Mas é preciso admitir que, de regra, os conceitos, as avaliações que as pessoas fazem da gente podem, sim, com muita probabilidade, ser verdadeiros, ainda que não gostemos, ainda que em face deles nos sintamos desconfortáveis.

A verdade é que nenhuma má fama, nenhuma avaliação negativa resulta precedida do nada; elas, muito provavelmente, decorrem do que efetivamente somos, conquanto, muitas vezes, não admitamos.

As avaliações que fazemos do semelhante, os conceitos que emitimos sobre o próximo, ainda que pareçam injustos, tem a precedê-los uma história que foi sendo construída com as suas atitudes, daí a reafirmação do óbvio, ou seja, que podemos ser, sim, com muita probabilidade, admitamos, ou não, aquilo que as pessoas acham que somos.

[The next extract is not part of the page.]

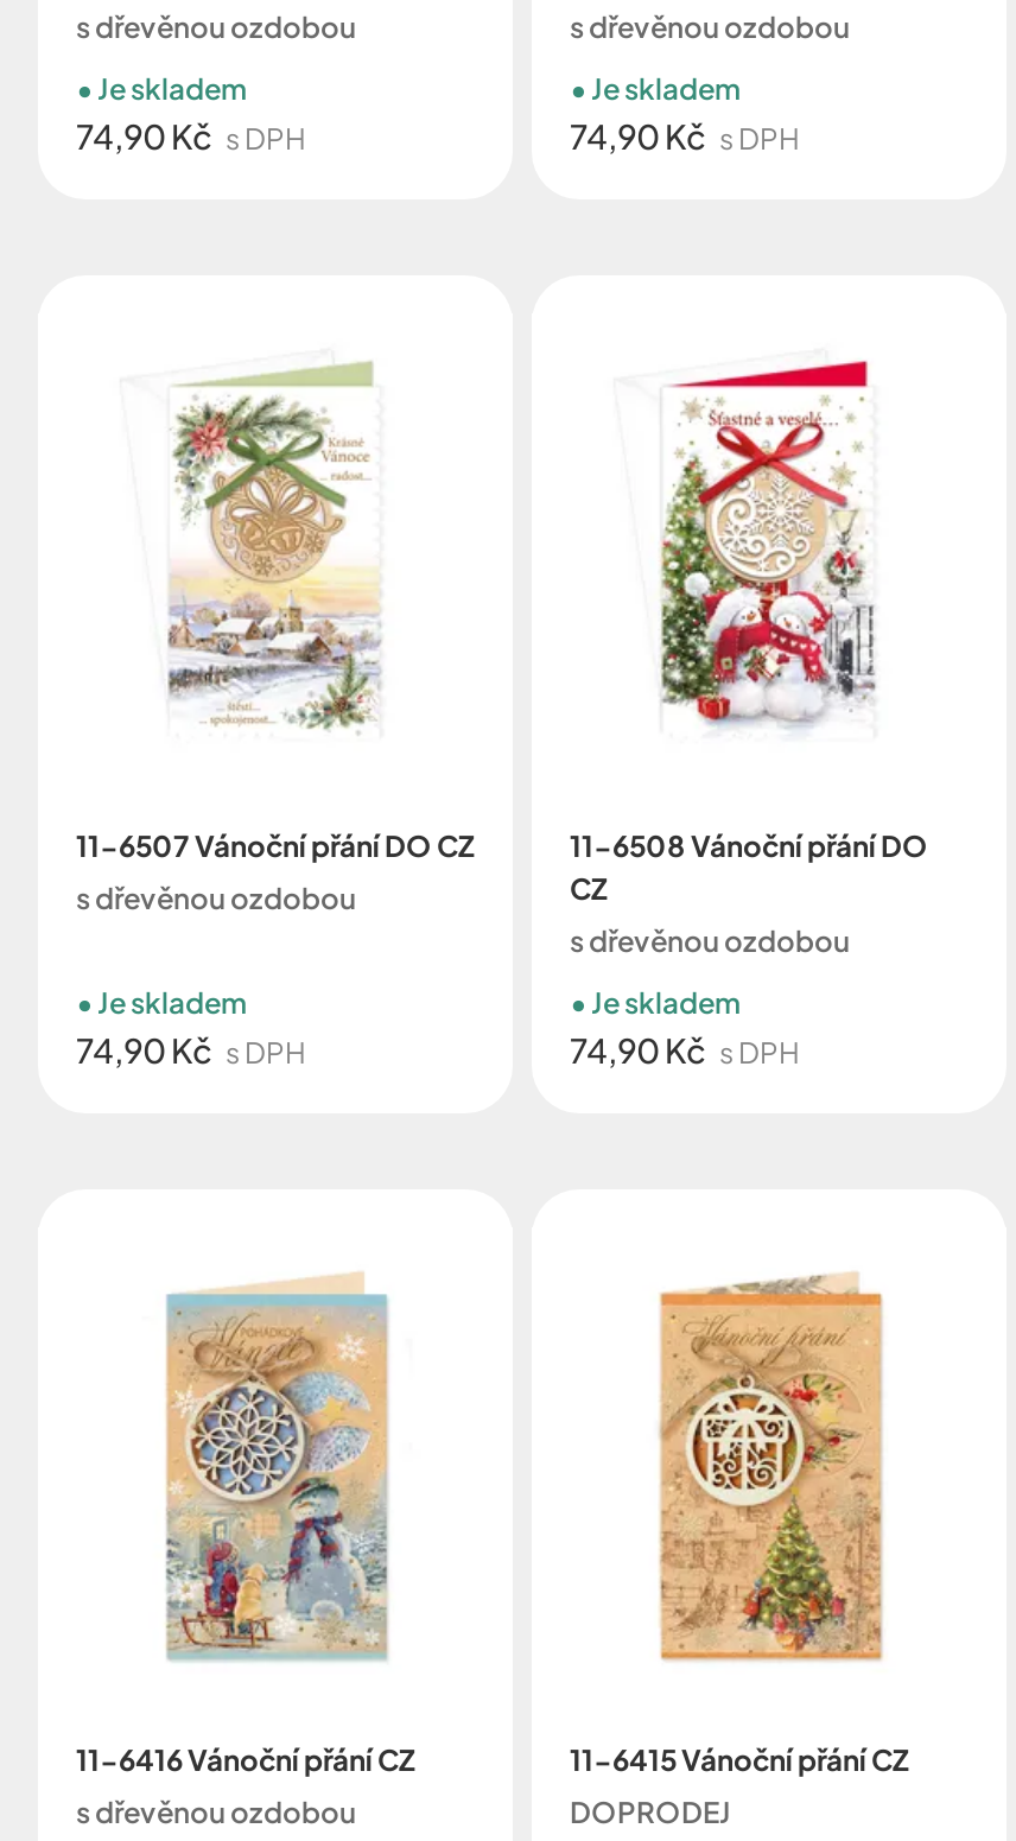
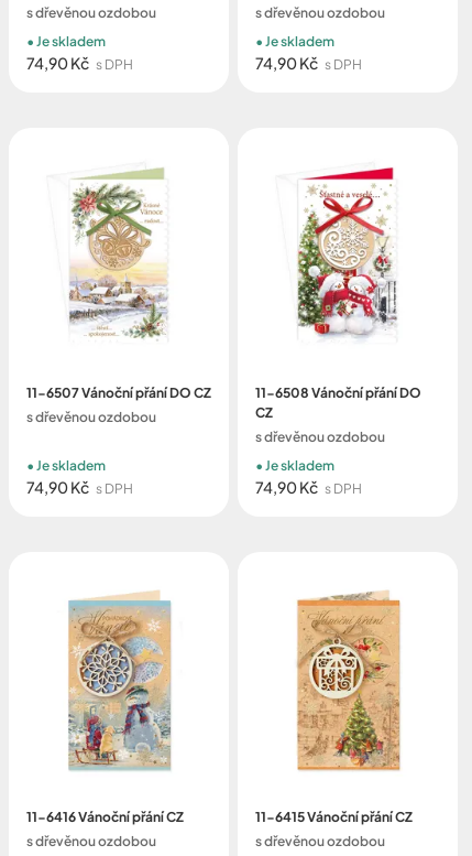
[570,1795,731,1830] DOPRODEJ -> [255,833,385,849] s dřevěnou ozdobou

É preciso reconhecer, a propósito dessas reflexões, que o que nos falta, na verdade, é a capacidade de nos autoavaliar, de nos autoconhecer, pois que é a partir de um autoconhecimento, sem maquiagem, que reavaliamos os nossos conceitos, mudamos a nossa postura, levando as pessoas, no mesmo passo, a reavaliarem os seus (pre) conceitos sobre nós.

Se não formos capazes desse autoconhecimento – de fazer um exame crítico das nossas atitudes ante os fatos da vida, das nossas inclinações, das nossas emoções e das nossas reações em face delas, dos sentimentos que nos movem e o que somos capazes de fazer em face deles -, não seremos capazes, do mesmo modo, de admitir que somos, sim, um pouco daquilo que as pessoas dizem que efetivamente somos, gostemos ou não.

É isso.

A ANGÚSTIA DA ACELERAÇÃO DA VIDA-FINAL

A obsessão de acertar, descurando, muitas vezes, da minha condição de ser humano, o afã de ser correto num mundo complexo como o nosso, me fez envelhecer mais rapidamente ainda, antecipando a minha maturidade, com consequências que hoje entendo desnecessárias para quem teve pouco tempo de viver a juventude, na medida em que, ante duas possibilidades, sempre optei pela que mais exigiu de mim. Agora, não tem mais jeito. O meu futuro é agora. Agora é viver. Não dá para brincar de viver; nunca brinquei de viver, na verdade. Eu até poderia viver brincando, não tivesse feito opção por uma austera forma de ser; austeridade que me fez muito mal interior, mas que me ajudou a construir uma história que, se não é digna de elogios, pelo menos não está permeada de deslizes graves que possam deslustrá-la.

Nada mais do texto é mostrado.